J.M.J. Catenius-van der Meijden: 'Kwée-kwée' uit: Groot nieuw volledig Indisch kookboek Van Goor Zonen: Den Haag/Brussel, [zonder jr, eerste dr. 1902]
[831:]
Kwée boegies
Een pond ketanmeel, dikke santen van 1 klapper, pisang-bladeren. Voor het vulsel: 1 geraspte klapper, 1/4 pond javaansche suiker, 1 a 2 eetlepels ketanmeel.
De santen wordt warm gemaakt (niet gekookt) en met het ketanmeel tot zulk een deeg geroerd, dat men er kleine balletjes van kan maken. Vervolgens neemt men een vierkant stukje pisang-blad, doet daarin een balletje en drukt dit met den vinger plat. Nu vult men dit platte deegje met het volgende vulsel en vouwt het dan dicht. De geraspte klapper wordt met de te voren geraspte javaansche suiker even opgebraden en het ketanmeel er doorheen geroerd. Als dit vulsel op het platte deegje is gedaan, wordt het balletje dicht gemaakt en plat aangedrukt; hierop doet men een scheutje dikke santen en vouwt daarna het pisangblad dicht. De pakjes worden daarna dichtgemaakt, eenigszins plat gedrukt en in een koekoesan gaar gestoomd.
[832:]
Kwée broeder djagoeng
10 Geraspte djagoengs, 8 a 10 eieren, wit en rood apart geklopt, eenige lepels boter, eenige lepels suiker, beschuitkruim.
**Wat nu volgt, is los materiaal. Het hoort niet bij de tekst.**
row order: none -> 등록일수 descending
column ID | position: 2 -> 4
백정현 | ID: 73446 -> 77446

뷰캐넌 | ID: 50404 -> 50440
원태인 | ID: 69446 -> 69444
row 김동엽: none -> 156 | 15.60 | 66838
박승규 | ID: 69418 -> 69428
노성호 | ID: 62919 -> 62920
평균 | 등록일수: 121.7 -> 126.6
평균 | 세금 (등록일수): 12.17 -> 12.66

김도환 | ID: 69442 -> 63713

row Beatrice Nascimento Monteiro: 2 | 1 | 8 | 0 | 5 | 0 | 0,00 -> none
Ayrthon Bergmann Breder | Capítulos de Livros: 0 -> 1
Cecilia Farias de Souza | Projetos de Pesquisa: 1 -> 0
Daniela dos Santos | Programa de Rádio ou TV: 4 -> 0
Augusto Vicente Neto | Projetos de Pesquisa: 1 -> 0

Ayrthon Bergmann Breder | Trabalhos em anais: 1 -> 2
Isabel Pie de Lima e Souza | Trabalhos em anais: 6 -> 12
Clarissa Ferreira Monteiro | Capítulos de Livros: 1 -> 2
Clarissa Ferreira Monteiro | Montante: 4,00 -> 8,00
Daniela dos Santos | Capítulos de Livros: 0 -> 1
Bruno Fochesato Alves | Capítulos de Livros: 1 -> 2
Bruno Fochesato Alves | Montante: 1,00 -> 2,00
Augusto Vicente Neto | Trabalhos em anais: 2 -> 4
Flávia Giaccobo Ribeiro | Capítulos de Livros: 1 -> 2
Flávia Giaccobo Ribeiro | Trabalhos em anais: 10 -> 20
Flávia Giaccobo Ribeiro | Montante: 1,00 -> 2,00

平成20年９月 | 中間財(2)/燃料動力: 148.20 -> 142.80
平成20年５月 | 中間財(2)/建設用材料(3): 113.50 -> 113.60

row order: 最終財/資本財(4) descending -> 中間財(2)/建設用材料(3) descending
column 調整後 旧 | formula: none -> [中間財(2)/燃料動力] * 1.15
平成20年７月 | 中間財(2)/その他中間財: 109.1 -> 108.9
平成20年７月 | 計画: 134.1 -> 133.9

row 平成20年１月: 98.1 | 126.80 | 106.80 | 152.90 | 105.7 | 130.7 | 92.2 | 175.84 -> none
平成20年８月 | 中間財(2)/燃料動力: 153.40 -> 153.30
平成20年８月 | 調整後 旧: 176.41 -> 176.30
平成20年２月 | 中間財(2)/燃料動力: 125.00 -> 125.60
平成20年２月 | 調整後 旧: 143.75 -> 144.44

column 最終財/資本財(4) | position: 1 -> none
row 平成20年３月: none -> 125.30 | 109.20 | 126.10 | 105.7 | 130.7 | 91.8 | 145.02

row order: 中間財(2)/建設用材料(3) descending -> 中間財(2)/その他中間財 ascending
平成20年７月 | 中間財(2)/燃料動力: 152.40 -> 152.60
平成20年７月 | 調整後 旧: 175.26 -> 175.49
Het djagoeng raspsel zet men op een tangòk, tot 't water er uit is gelekt. Dan neemt men die geraspte djagoeng uit de tangòk, doet het in een schaal en roert er een paar lepels gesmolten boter, een paar lepels suiker door (naar smaak) en langzamerhand roert men er de geklopte eierdooiers en het geklopte eiwit door. Neem nu een bakblik met opstaanden rand, wrijft dit goed met boter in en bestrooi het met beschuitkruim, waarna men er het djagoeng deeg in doet. Hierop strooit men beschuitkruim en laat deze koek verder in den oven licht bruin bakken.
[833:]
Kwée caras-caras
Drie ons rijstmeel, 1/2 kopje gesmolten witte suiker, een kopje water, klapperolie.
Het meel wordt met het water en de suikerstroop aangemaakt. Kneed het nu goed door elkaar. In een wadjan maakt men versche klapperolie heet. Vervolgens doet men wat van het beslag in een drabbelkoektrechter of in een batok met gaten, laat dit in de heete olie loopen en geeft er, onder het vloeien, den krakeling vorm aan, of den dubbelen vorm evenals de vermicellikoekjes. Bakken tot ze bruin worden. Haal de koekjes er dan met een schuimspaan uit.
[834:]
Kwée kelepon
Een pond ketanmeel, een weinig sirih-kalk en wat lauw water, stroop van javaansche suiker, geraspte klapper, zout.
Het meel wordt met water en de kalk tot een deeg gemaakt, waarvan men kleine balletjes vormt. Deze balletjes vult men met een scheutje javaansche suikerstroop en maakt ze weer dicht. Nu zet men water met zout op, tot dit kookt. Werp de balletjes er een voor een in; als het water opborrelt, neemt men er de balletjes uit en stort ze in koud water met zout. Daarna haalt men ze uit het koude water en wentelt ze, een voor een, in geraspte klapper.